Association for Laboratory Medicine
- Abbreviation: LabMed
- Predecessor: Association for Clinical Biochemistry and Laboratory Medicine (ACB)
- Formation: March 28, 1953; 73 years ago
- Merger of: Association for Clinical Biochemistry Association of Clinical Scientists in Immunology Association of Clinical Microbiologists
- Type: National scientific society
- Purpose: Laboratory medicine advancement and trade union for clinical scientists
- Headquarters: London, SE1
- Region served: United Kingdom
- President: Ian Godber
- Past President: Katharine Hayden
- Chief Executive: Victoria Logan
- Chair of Federation of Clinical Scientists: Mike Cornes
- Main organ: Council
- Affiliations: International Federation of Clinical Chemistry and Laboratory Medicine European Federation of Clinical Chemistry and Laboratory Medicine
- Website: labmed.org.uk

= Association for Clinical Biochemistry and Laboratory Medicine =

The Association for Laboratory Medicine (previously the Association for Clinical Biochemistry and Laboratory Medicine) is a United Kingdom-based learned society dedicated to the practice and promotion of laboratory medicine which consists of the clinical biochemistry, immunology and microbiology professions. It was founded on 28 March 1953 at the inaugural meeting attended by 75 members at the Hammersmith Hospital in London, and its official journal is the Annals of Clinical Biochemistry. The association is a full, national society member of the International Federation of Clinical Chemistry and Laboratory Medicine IFCC as well as a full member of the regional European Federation of Clinical Chemistry and Laboratory Medicine. Its qualifying members are automatically members of the certificated trade union called Federation of Clinical Scientists (FCS), which represents the interests of clinical scientists. Some members who meet the eligibility criteria are enrolled to the register of European Specialists in Laboratory Medicine (EuSpLM).

==History==
Founded as the "Association of Clinical Biochemists", the association has evolved as biochemistry has changed with advances in laboratory medicine. Recognizing an increasing number of medical members, the name was changed in 2005 to "Association for Clinical Biochemistry". In 2007 the "Association of Clinical Scientists in Immunology" merged with the ACB. The membership expanded in 2010 with the merger with the "Association of Clinical Microbiologists". The broader nature of the membership contributed to its renaming as ACB in 2013. The name was abbreviated to the Association for Laboratory Medicine in 2024.

==Functions==
LabMed is one of the world's leading professional membership organisations dedicated to the practice and promotion of clinical science. As the major body for clinical biochemistry, immunology and microbiology in the United Kingdom, it works nationally and internationally to promote the highest standards in laboratory testing and patient care. Its functions includes fostering the highest standards in laboratory medicine and patient care; using data, science and technology to support human health; trade union support for members and promoting laboratory medicine to the wider community; training, professional leadership, examples of best practice and guidance to the profession, governments, the public and media; scientific and educational initiatives, bursaries and awards.

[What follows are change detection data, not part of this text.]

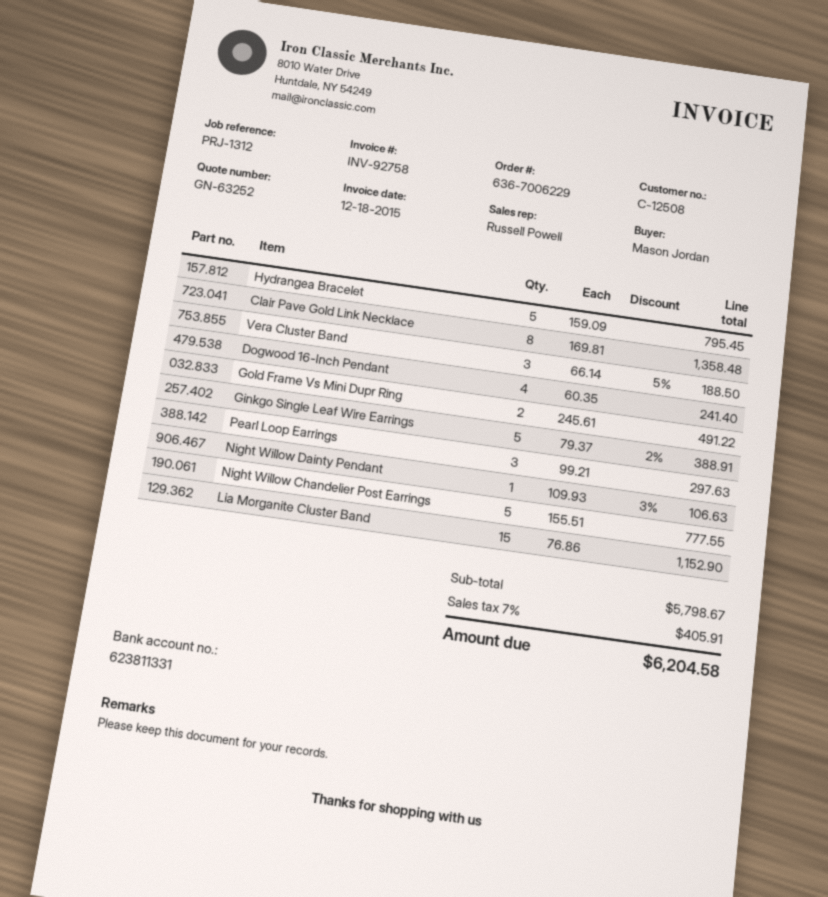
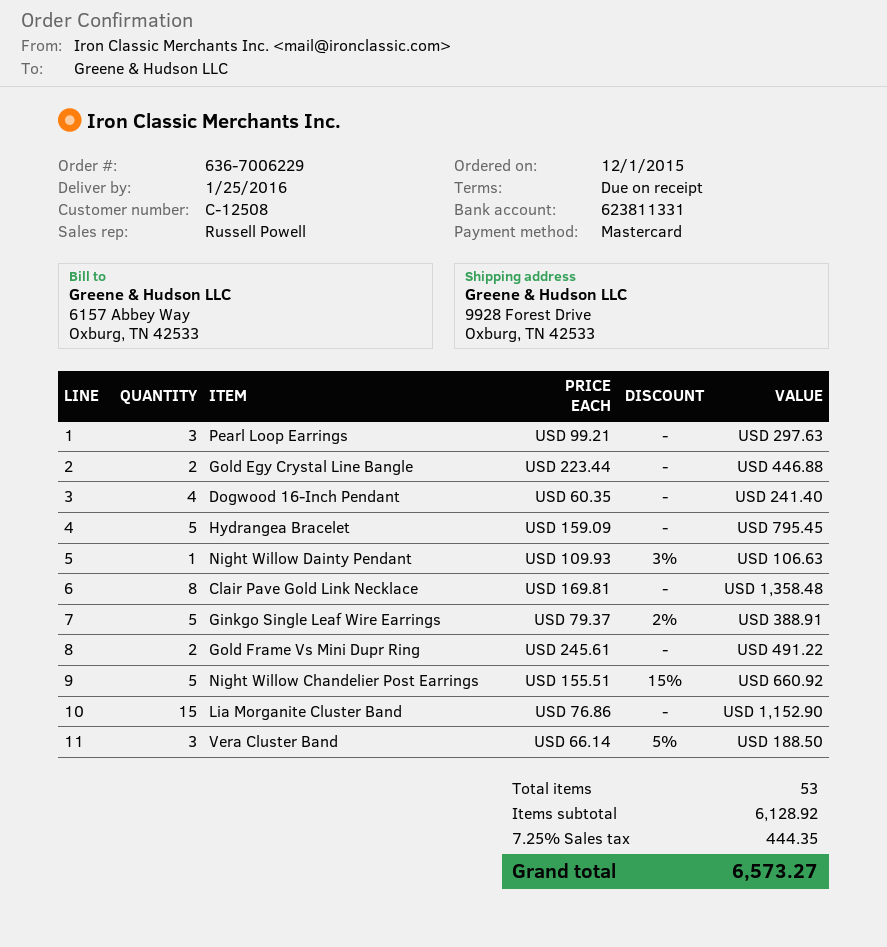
Night Willow Chandelier Post Earrings: 5 x 155.51 = 777.55 -> 5 x 155.51 - 15% = 660.92
Gold Egy Crystal Line Bangle: none -> 2 x 223.44 = 446.88
subtotal: 5798.67 -> 6128.92
tax: 7% = 405.91 -> 7.25% = 444.35
total: 6204.58 -> 6573.27

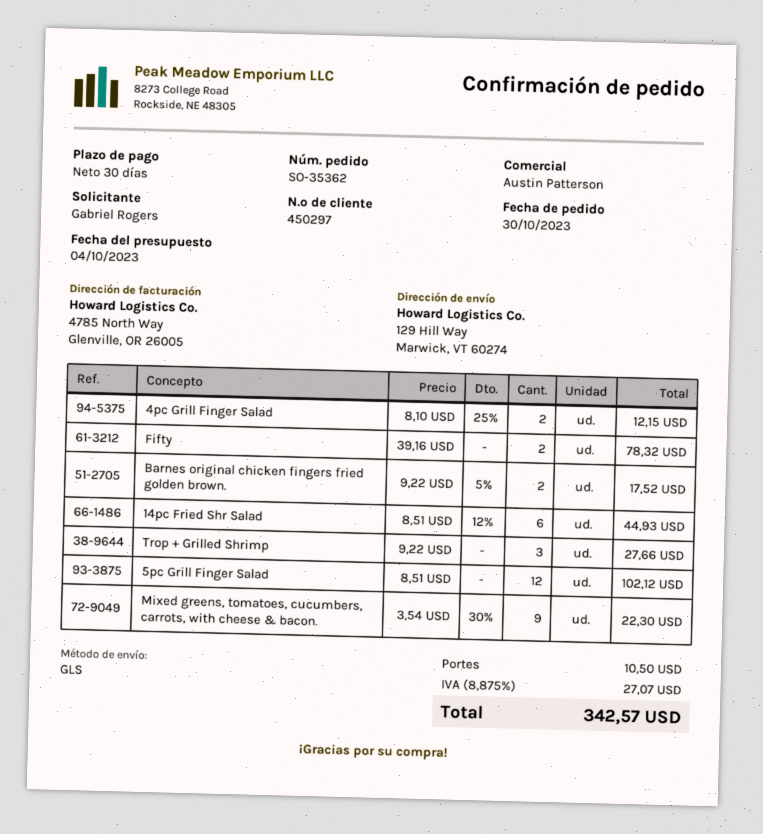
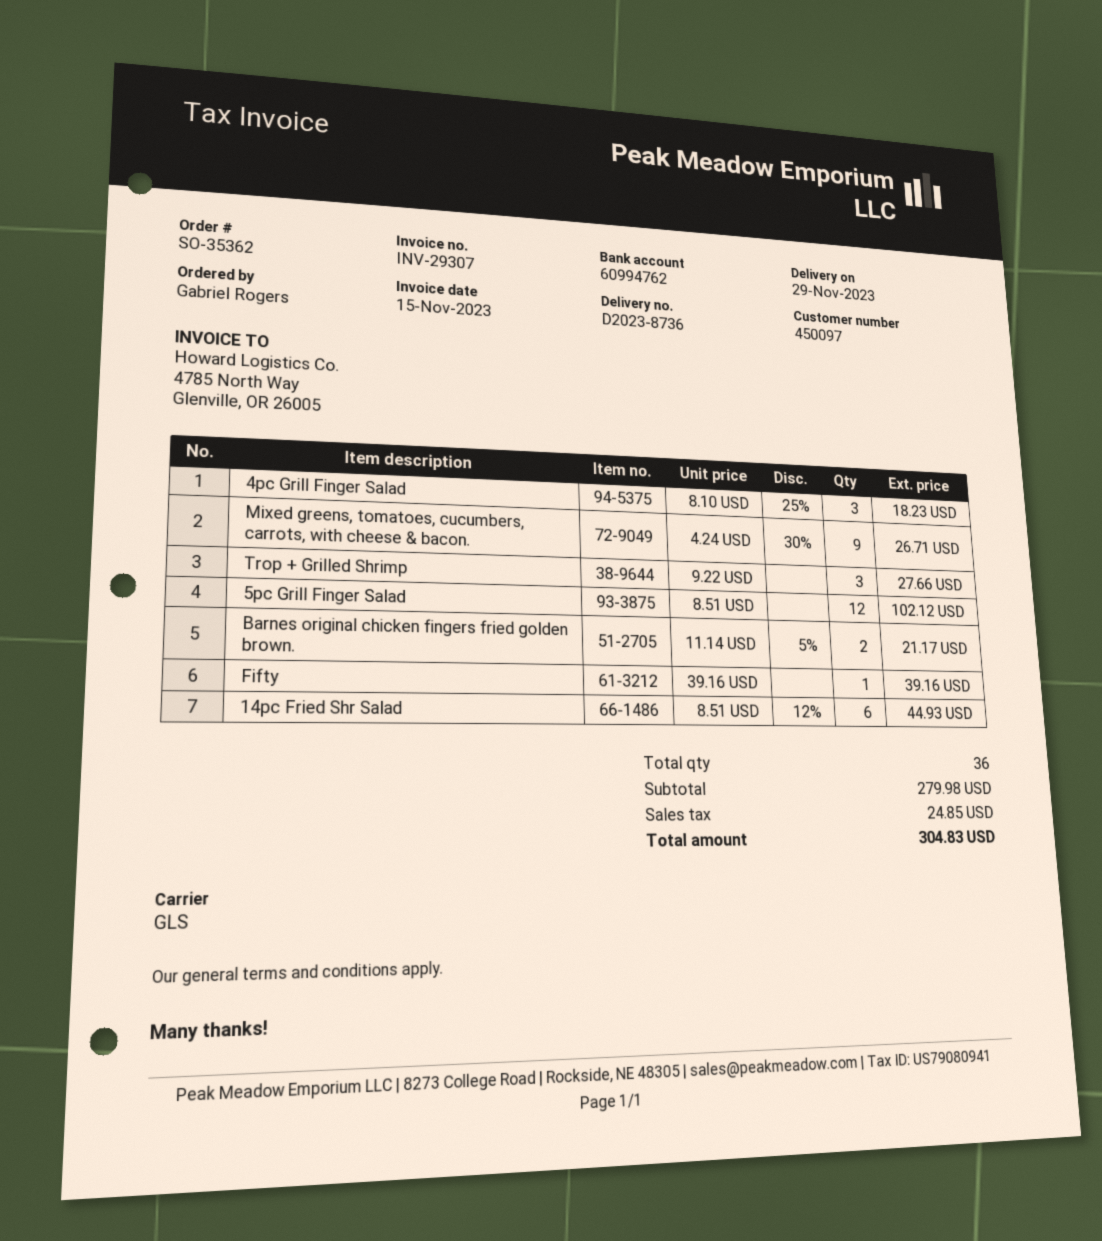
customer number: 450297 -> 450097
4pc Grill Finger Salad: 2 x 8.10 - 25% = 12.15 -> 3 x 8.10 - 25% = 18.23
Fifty: 2 x 39.16 = 78.32 -> 1 x 39.16 = 39.16
Barnes original chicken fingers fried golden brown.: 2 x 9.22 - 5% = 17.52 -> 2 x 11.14 - 5% = 21.17
Mixed greens, tomatoes, cucumbers, carrots, with cheese & bacon.: 9 x 3.54 - 30% = 22.30 -> 9 x 4.24 - 30% = 26.71
shipping: 10.50 -> none
tax: 27.07 -> 24.85
total: 342.57 -> 304.83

For example, LabMed is responsible for determining the specific content for courses related to certification as a clinical biochemist in the UK. Papers published by LabMed members are related to the use of laboratories by doctors and patient health diagnostic testing in the UK. LabMed was part of a 2008 effort by a consortium to support a Scottish government initiative aimed at emphasizing the need for quality laboratory services to the practice of medicine.